It is equally critical to establish what an emergency fund is not. An emergency fund is neither an investment vehicle meant to generate long-term wealth, nor is it a secondary checking account for vacations, nor a "sinking fund" for predictable, irregular expenses [cite: 3, 4]. A twelve-year-old vehicle eventually requiring a new alternator, an annual property tax bill, or an aging pet needing veterinary care are highly predictable events [cite: 4]. When an individual knows an expense is inevitable—even if the exact month remains unknown—the capital should be planned for in a separate budget category rather than drawn from emergency reserves [cite: 4]. True emergency funds self-insure against the tail-risk of genuinely unforeseeable events.

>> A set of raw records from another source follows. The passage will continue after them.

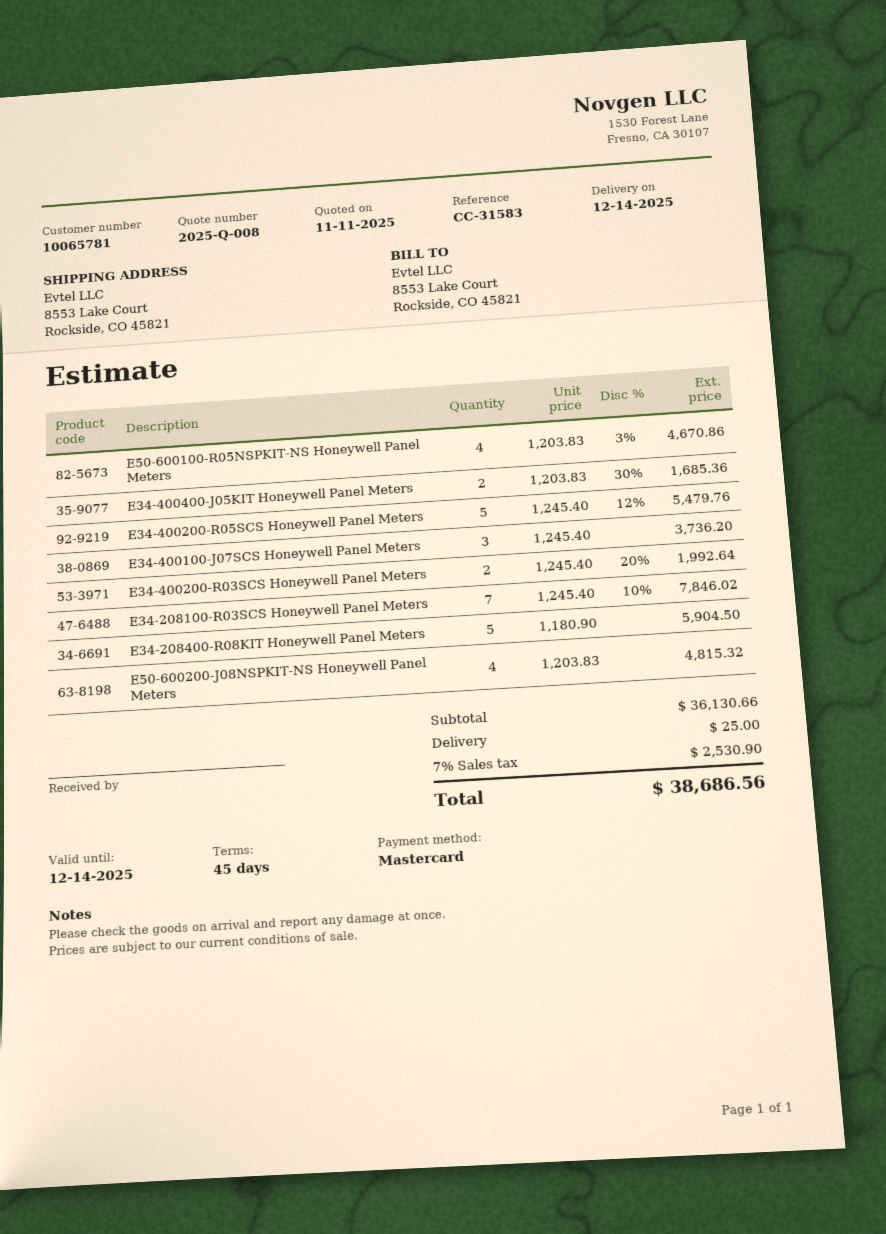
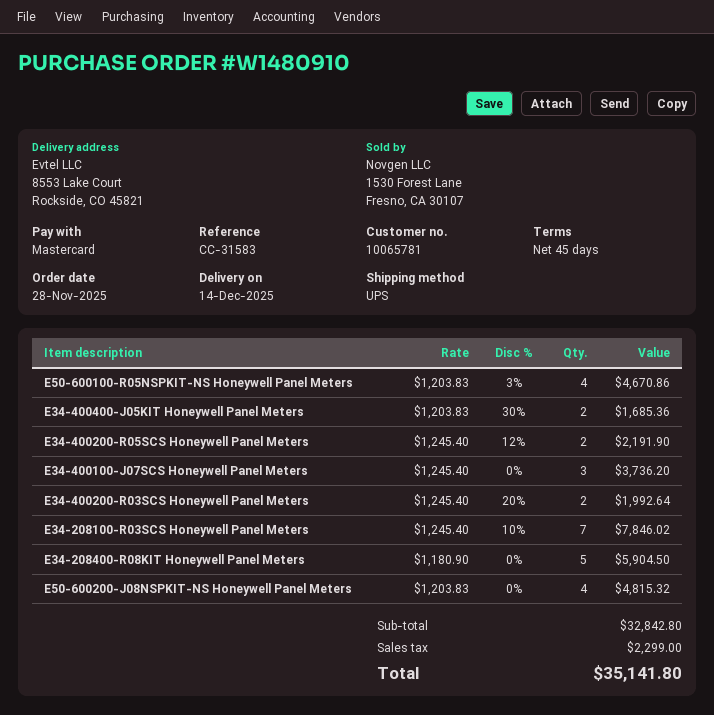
E34-400200-R05SCS Honeywell Panel Meters: 5 x 1245.40 - 12% = 5479.76 -> 2 x 1245.40 - 12% = 2191.90
subtotal: 36130.66 -> 32842.80
shipping: 25.00 -> none
tax: 2530.90 -> 2299.00
total: 38686.56 -> 35141.80

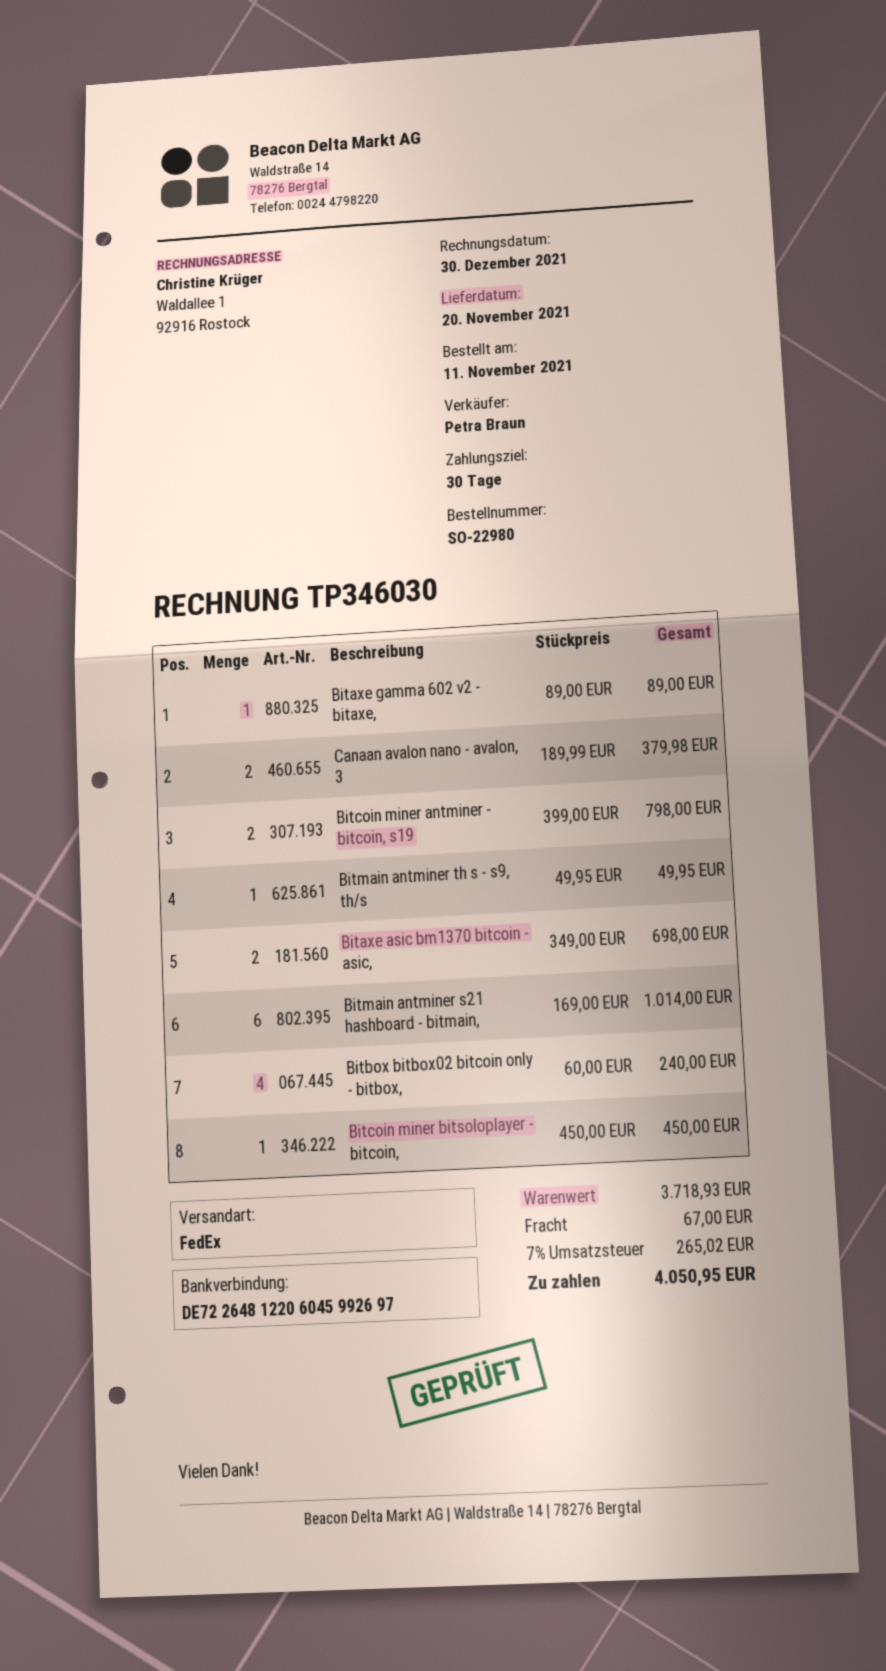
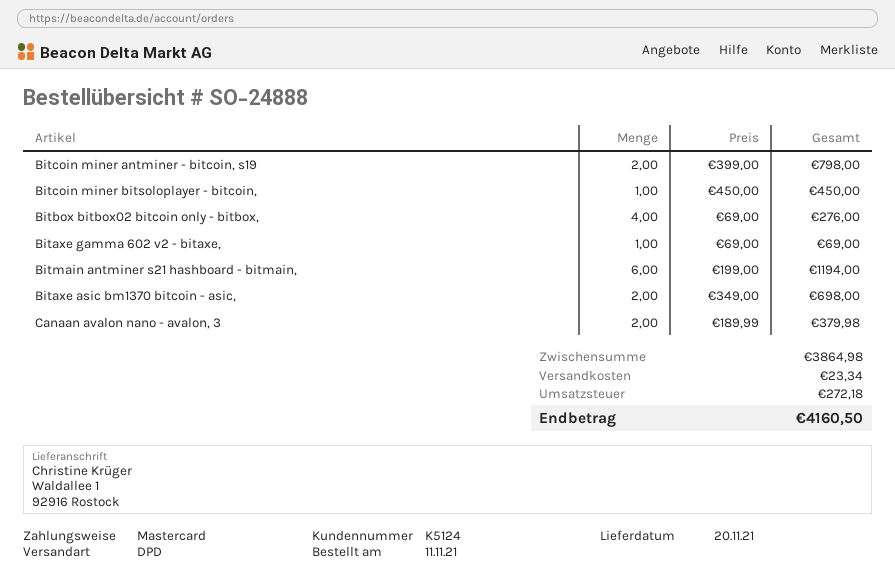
order number: SO-22980 -> SO-24888
shipping method: FedEx -> DPD
Bitaxe gamma 602 v2 - bitaxe,: 1 x 89.00 = 89.00 -> 1 x 69.00 = 69.00
Bitmain antminer th s - s9, th/s: 1 x 49.95 = 49.95 -> none
Bitmain antminer s21 hashboard - bitmain,: 6 x 169.00 = 1014.00 -> 6 x 199.00 = 1194.00
Bitbox bitbox02 bitcoin only - bitbox,: 4 x 60.00 = 240.00 -> 4 x 69.00 = 276.00
subtotal: 3718.93 -> 3864.98
shipping: 67.00 -> 23.34
tax: 265.02 -> 272.18
total: 4050.95 -> 4160.50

The consequences of operating without this buffer are severe and compound over time. According to the Federal Reserve's 2024 Survey of Household Economics and Decisionmaking (SHED), when faced with a modest $400 unexpected expense, 37% of American adults reported they would need to finance the cost by carrying a balance on a credit card, borrowing from family, or selling personal assets [cite: 5]. Furthermore, 13% of respondents indicated they would be entirely unable to pay the $400 expense by any means [cite: 5, 6]. A 2026 Bankrate survey paints a similarly precarious picture, revealing that only 47% of Americans have sufficient liquidity to cover a $1,000 emergency expense [cite: 7, 8]. Without liquid savings, a minor financial disruption forces households into high-interest consumer debt, effectively increasing the total cost of the emergency through compounding interest and late fees [cite: 2, 3, 9].

## Determining the Appropriate Fund Size

The conventional financial wisdom to "save three to six months of expenses" has permeated personal finance literature for decades. However, behavioral research and modern economic data suggest that this blanket advice lacks the nuance required for varying household risk profiles. The exact size of an emergency fund must be dictated by the stability of the household's income, the rigidity of their expenses, and the broader macroeconomic environment [cite: 4]. 

Rather than aiming for a massive, singular target that can feel mathematically impossible for low-income earners, financial analysts advocate for a tiered, sequential approach to building reserves.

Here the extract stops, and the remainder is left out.